First, if $p \equiv 1 \bmod 4$ then this result is clear since -1 is a square mod $p$. So here exactly half the squares mod $p$ lie in the first half of $[1,p-1]$. The real problem is for $p \equiv 3 \bmod 4$, where analytic methods show there are more squares mod $p$ lying in the first half of that interval than in the second half because there is a formula for the class number of ${\mathbf Q}(\sqrt{-p})$ that is 1 or 1/3 times $S - N$, where $S$ is the number of squares mod $p$ in $[1,(p-1)/2]$ and $N$ is the number of nonsquares mod $p$ in $[1,(p-1)/2]$. Class numbers are positive integers, so $S > N$, which means in $[1,(p-1)/2]$ the squares mod $p$ outnumber nonsquares mod $p$. Since there are as many squares as nonsquares mod $p$ on $[1,p-1]$, the square vs. nonsquare bias on the first half of this interval forces there to be more squares mod $p$ on the first half than squares mod $p$ on the second half.

For a proof by analytic methods, see Borevich-Shafarevich's "Number Theory", Theorem 4 on p. 346. It is not true that no non-analytic derivations of this bias are known. For instance, Borevich and Shafarevich say on p. 347 that Venkov gave a non-analytic proof for some cases in 1928 (which came out in German in 1931: see Math Z. Vol. 33, 350--374). I should clarify this point since there is a bad typo in Borevich and Shafarevich here.

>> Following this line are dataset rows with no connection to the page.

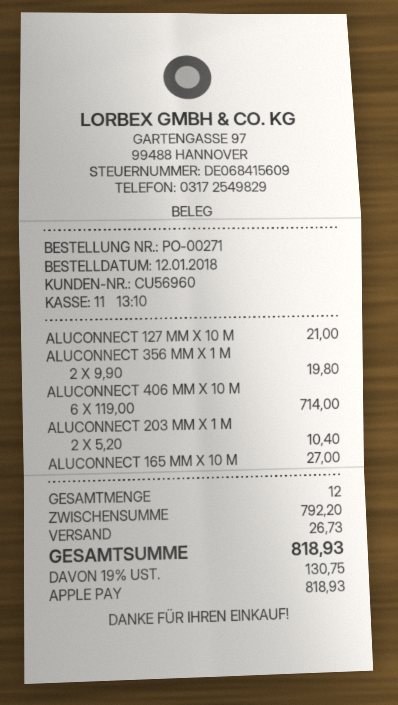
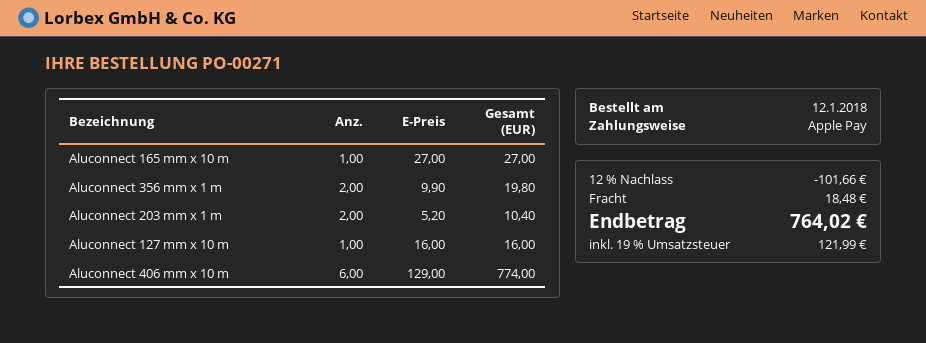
ALUCONNECT 127 MM X 10 M: 1 x 21.00 = 21.00 -> 1 x 16.00 = 16.00
ALUCONNECT 406 MM X 10 M: 6 x 119.00 = 714.00 -> 6 x 129.00 = 774.00
discount: none -> 12% = 101.66
shipping: 26.73 -> 18.48
tax: 19% = 130.75 -> 19% = 121.99
total: 818.93 -> 764.02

What Venkov did was give a non-analytic proof of Dirichlet's class number formula for imaginary quadratic fields having discriminant $D \not\equiv 1 \bmod 8$. Here the book unfortunately has $D \equiv 1 \bmod 8$. (It's clear from the book that something is wrong because shortly after saying Venkov treated $D \equiv 1 \bmod 8$ by non-analytic methods they say the case $D \equiv 1 \bmod 8$ still awaits a non-analytic proof.) The class number formula only gets an interpretation about squares or nonsquares for the fields ${\mathbf Q}(\sqrt{-p})$, but Venkov was working on non-analytic proofs of the class number formula for imaginary quadratic fields without having this restrictive case as the only one in mind. R. W. Davis (Crelle 286/287 (1976), 369--379) made simplifications to Venkov's argument.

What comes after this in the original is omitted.